• [ASSIGNMENT] Scan the material for the word "filebar" and copy each line where it occurs.

• [SOURCE INFORMATION]
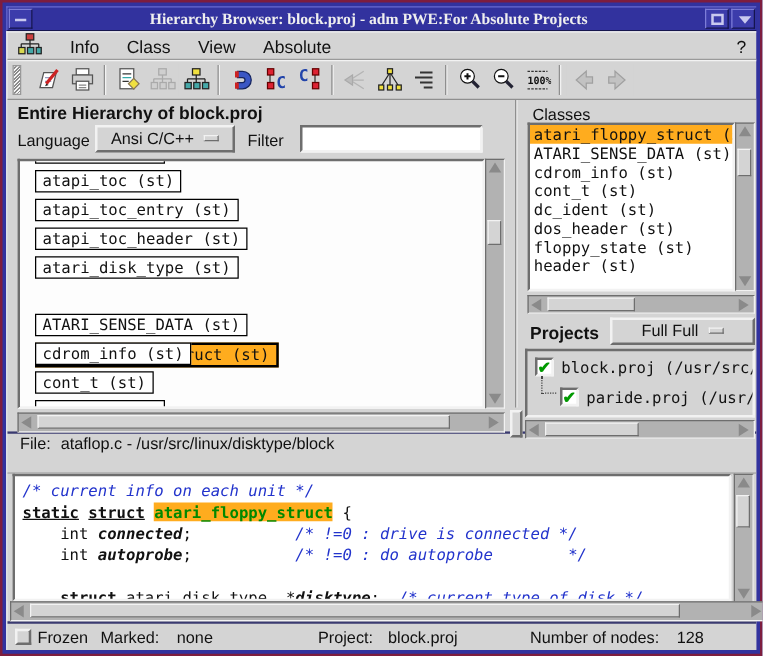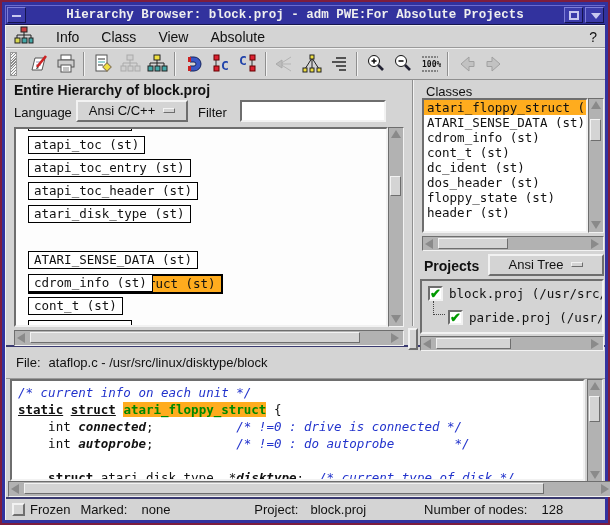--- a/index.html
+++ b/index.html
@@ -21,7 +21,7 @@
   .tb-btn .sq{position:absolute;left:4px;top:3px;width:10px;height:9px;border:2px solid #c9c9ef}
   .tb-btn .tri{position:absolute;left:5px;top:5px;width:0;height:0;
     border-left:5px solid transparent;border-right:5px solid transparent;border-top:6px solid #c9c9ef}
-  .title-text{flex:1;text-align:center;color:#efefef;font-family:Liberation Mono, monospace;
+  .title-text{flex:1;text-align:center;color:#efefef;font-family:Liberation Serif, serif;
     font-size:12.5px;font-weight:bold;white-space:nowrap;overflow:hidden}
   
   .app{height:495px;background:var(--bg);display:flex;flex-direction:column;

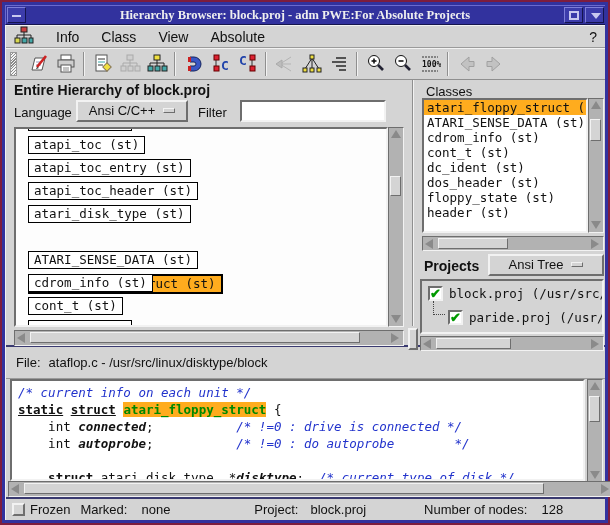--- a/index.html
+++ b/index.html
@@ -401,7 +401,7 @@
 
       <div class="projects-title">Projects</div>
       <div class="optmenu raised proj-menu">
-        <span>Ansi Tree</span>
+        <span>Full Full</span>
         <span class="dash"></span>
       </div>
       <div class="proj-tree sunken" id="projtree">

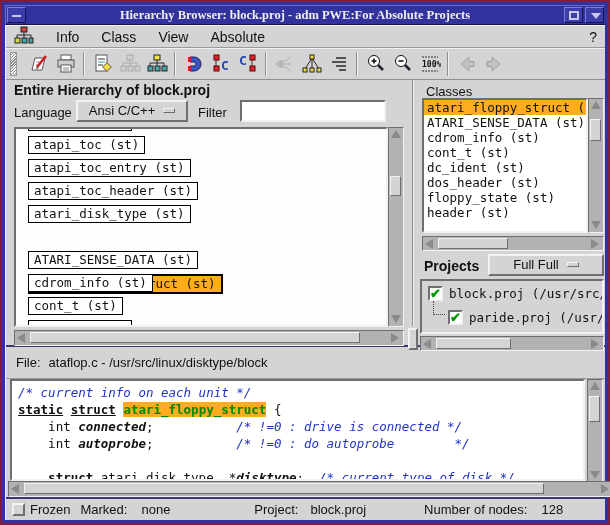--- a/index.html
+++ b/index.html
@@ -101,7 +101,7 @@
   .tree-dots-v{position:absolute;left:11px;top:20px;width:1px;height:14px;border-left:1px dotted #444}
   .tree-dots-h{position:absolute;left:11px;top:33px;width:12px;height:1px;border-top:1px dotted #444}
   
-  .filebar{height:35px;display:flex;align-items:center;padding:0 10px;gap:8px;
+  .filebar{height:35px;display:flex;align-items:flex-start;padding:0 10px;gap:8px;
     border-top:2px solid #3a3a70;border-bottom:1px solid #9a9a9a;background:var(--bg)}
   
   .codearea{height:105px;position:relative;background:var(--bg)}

• [WRITTEN REPLY]
-  .filebar{height:35px;display:flex;align-items:center;padding:0 10px;gap:8px;
+  .filebar{height:35px;display:flex;align-items:flex-start;padding:0 10px;gap:8px;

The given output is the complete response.